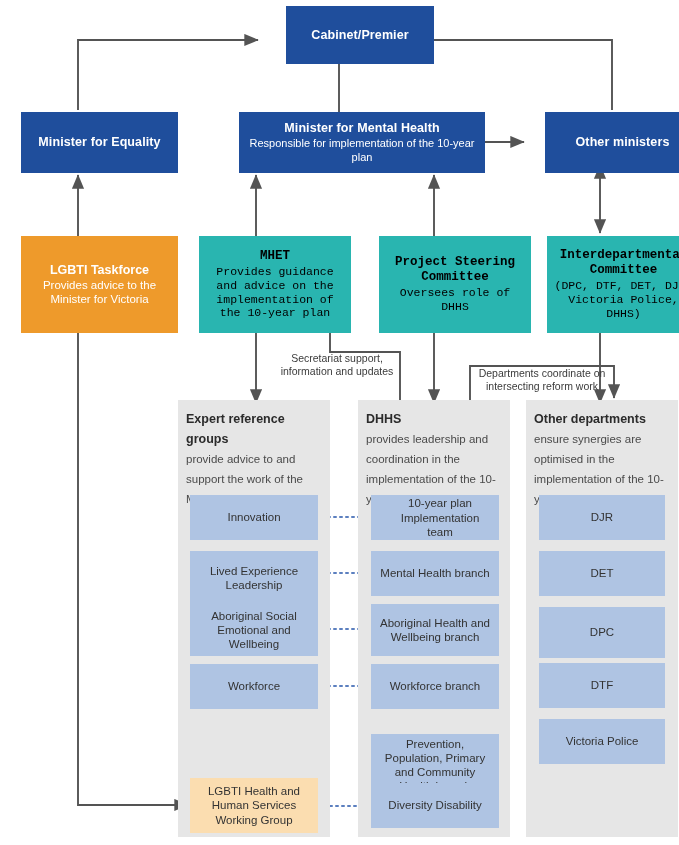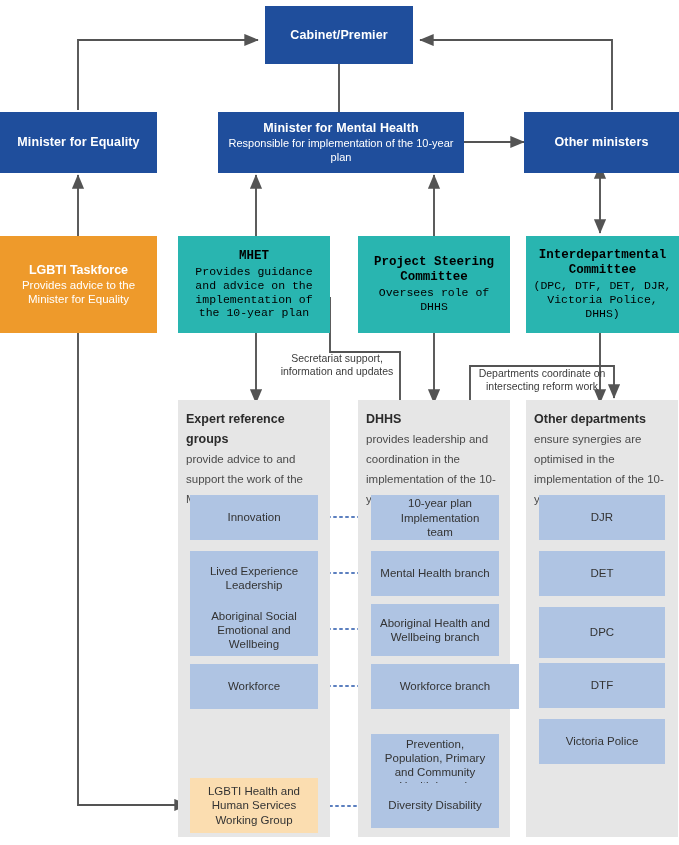"Cabinet/Premier" .node { margin-left: none -> 21px }
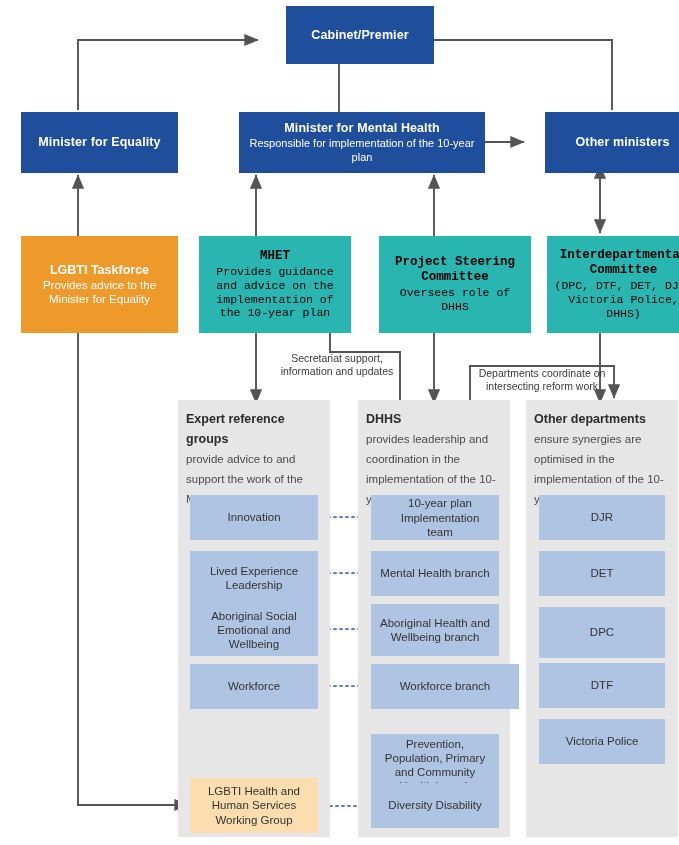"Provides advice to the Minister" span.sub { text: Equality -> Victoria }
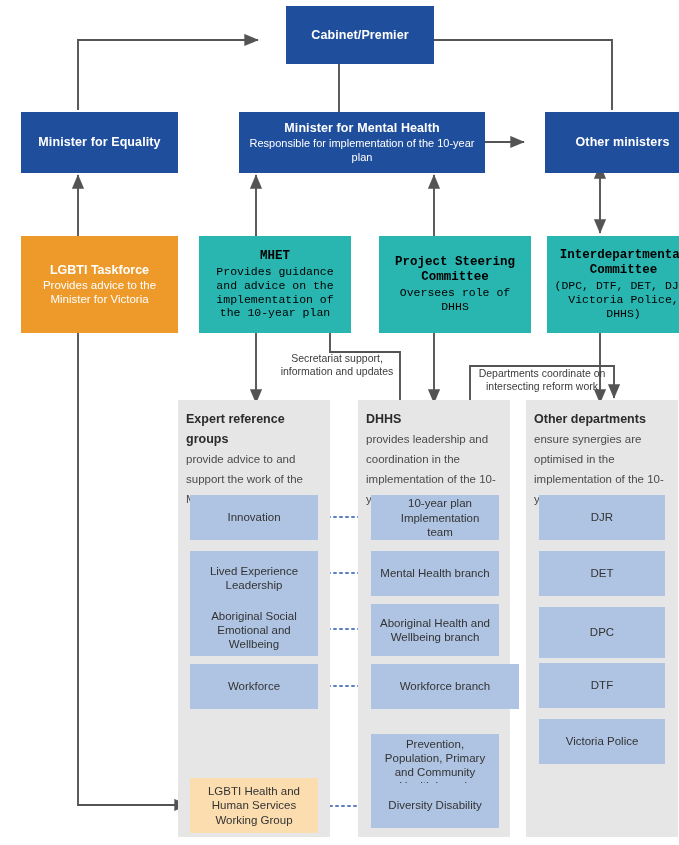"Workforce branch" div.chip { width: 148px -> 128px }
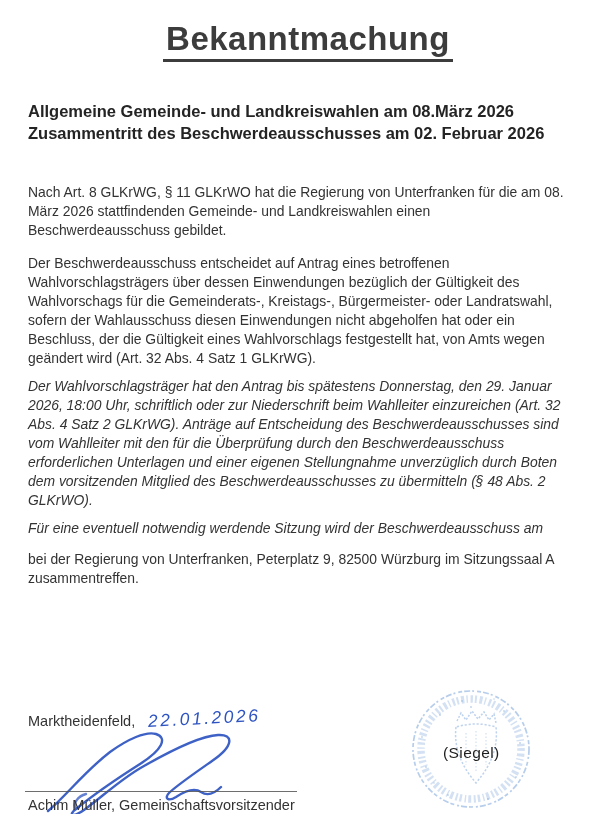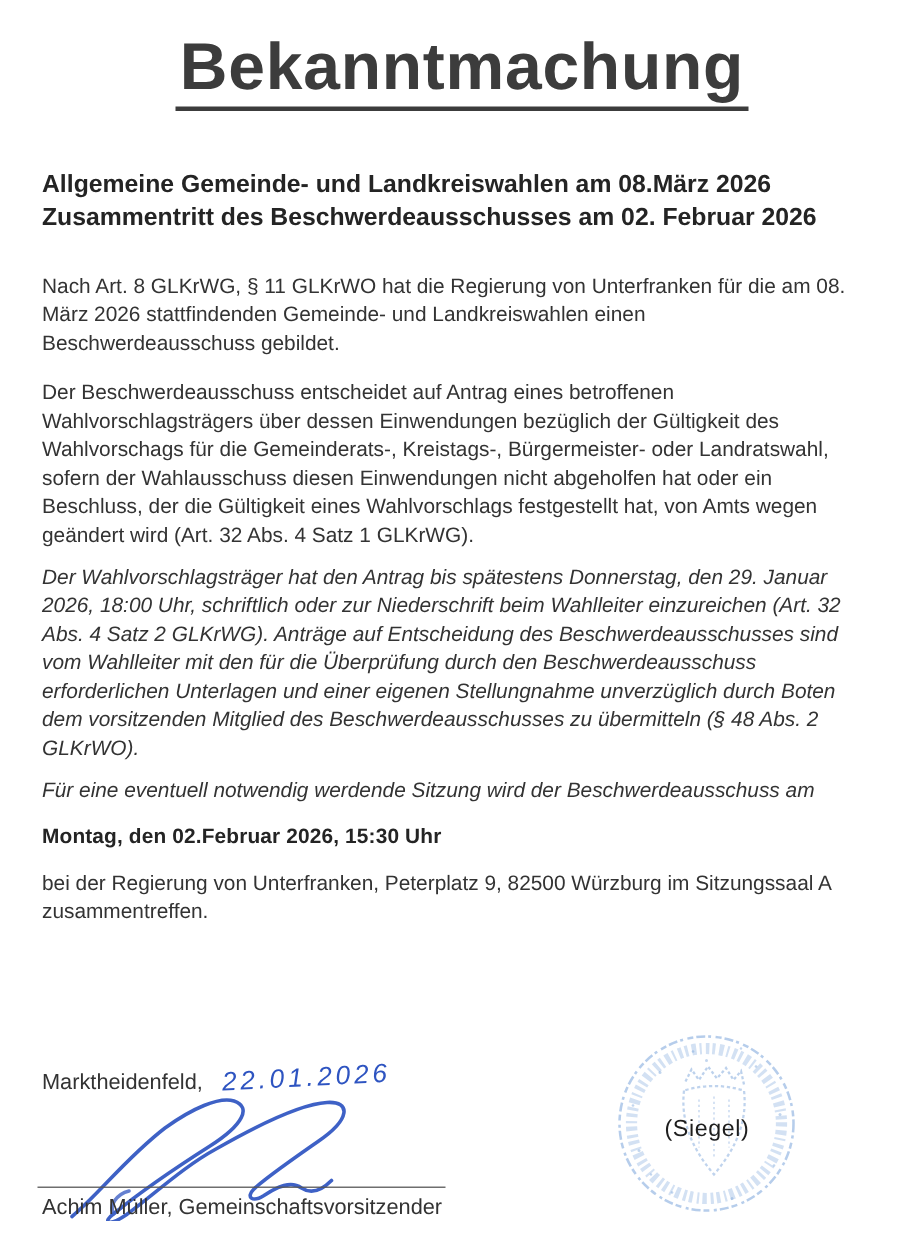"Bekanntmachung" .doc-title { font-size: 44px -> 33px }
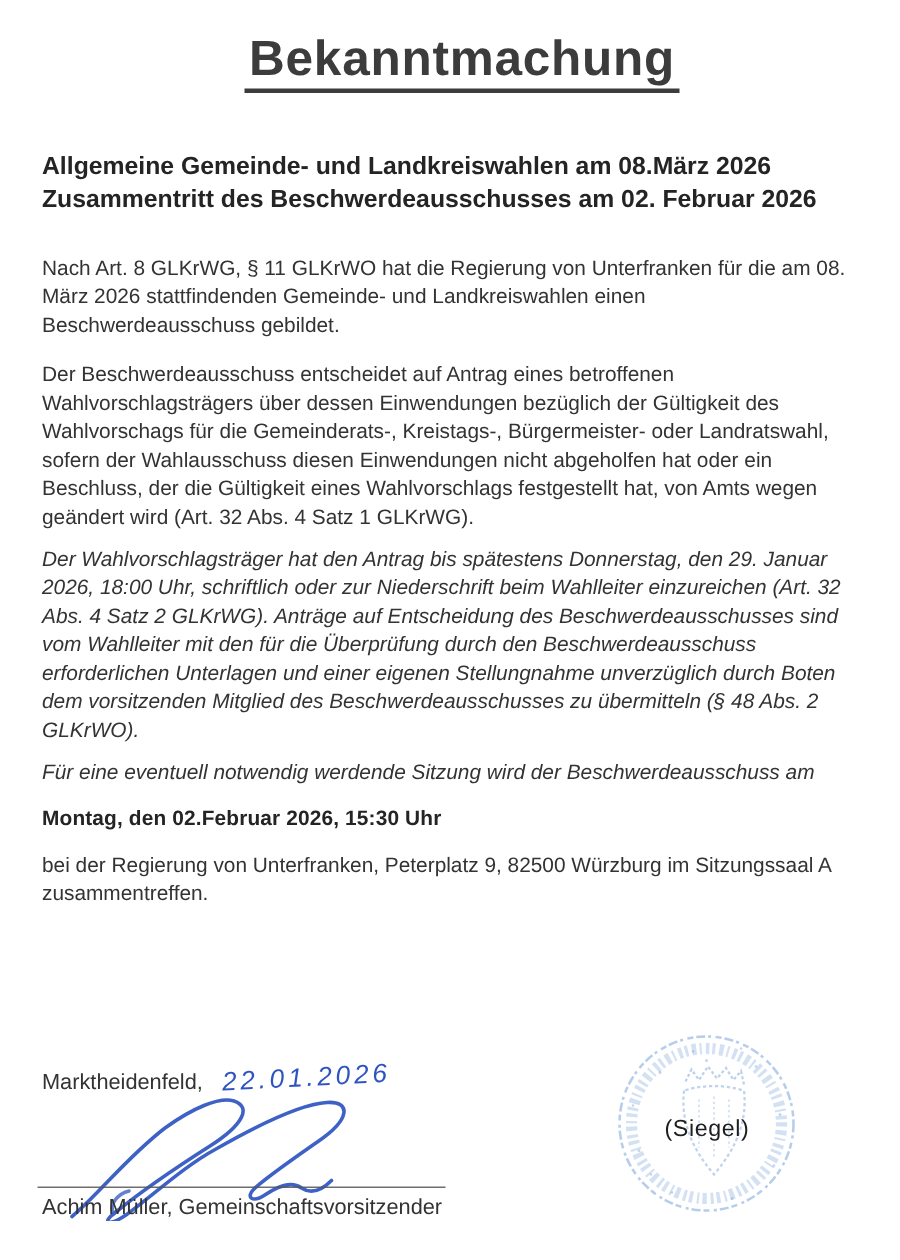"Nach Art. 8 GLKrWG, §" .para.gap-lg { margin-top: 25px -> 39px }
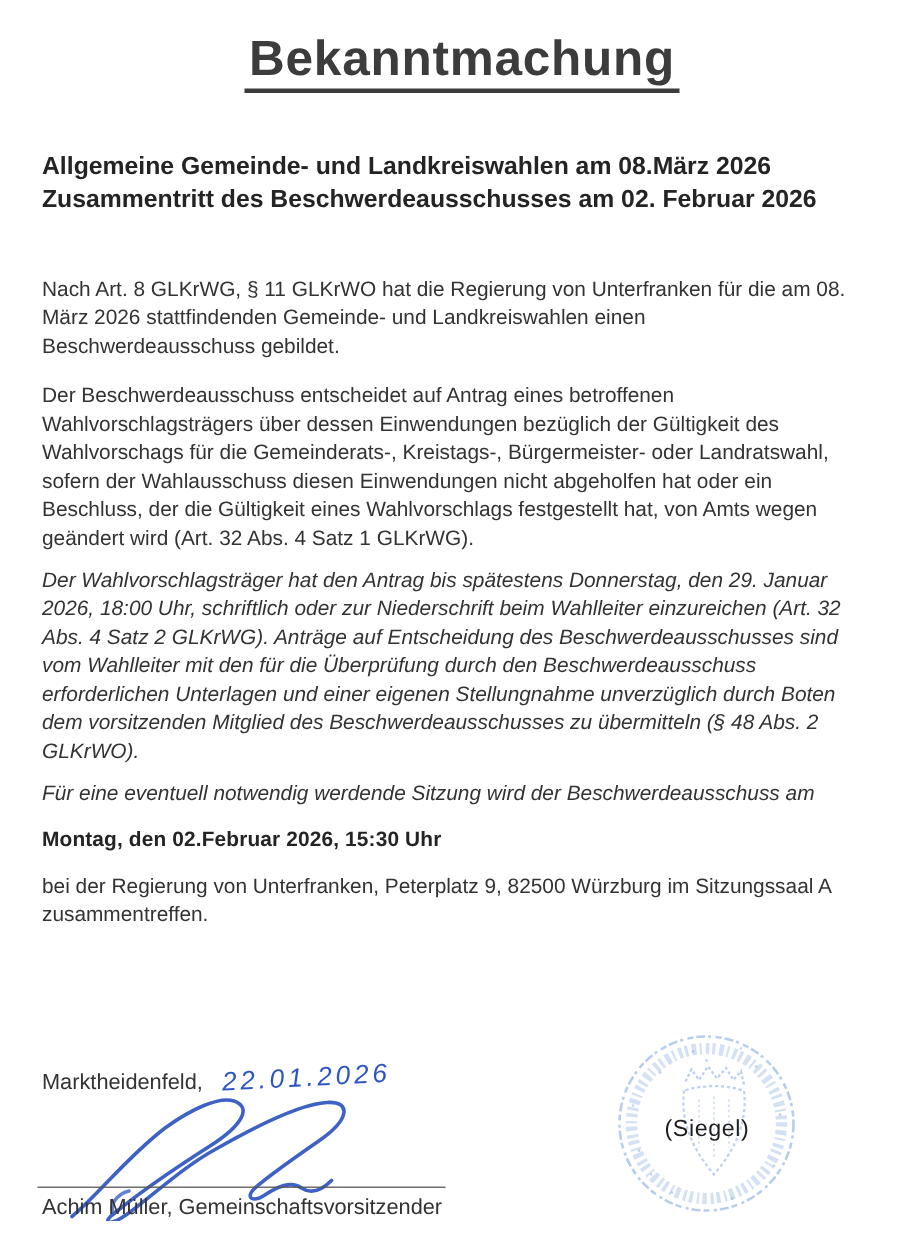"Montag, den 02.Februar 2026, 15:30" p.para { html: <p>Montag, den 02.Februar 2026, 15:30 Uhr</p> -> none }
○ ○ ○ ○ ○ ○ ○
> **What the task requires**
Only text belongs in the copy: repeat each line of the data exactly and leave out the pictures.

> **The answer**
"Cabinet/Premier" .node { margin-left: none -> 21px }
"Provides advice to the Minister" span.sub { text: Equality -> Victoria }
"Workforce branch" div.chip { width: 148px -> 128px }
"Bekanntmachung" .doc-title { font-size: 44px -> 33px }
"Nach Art. 8 GLKrWG, §" .para.gap-lg { margin-top: 25px -> 39px }
"Montag, den 02.Februar 2026, 15:30" p.para { html: <p>Montag, den 02.Februar 2026, 15:30 Uhr</p> -> none }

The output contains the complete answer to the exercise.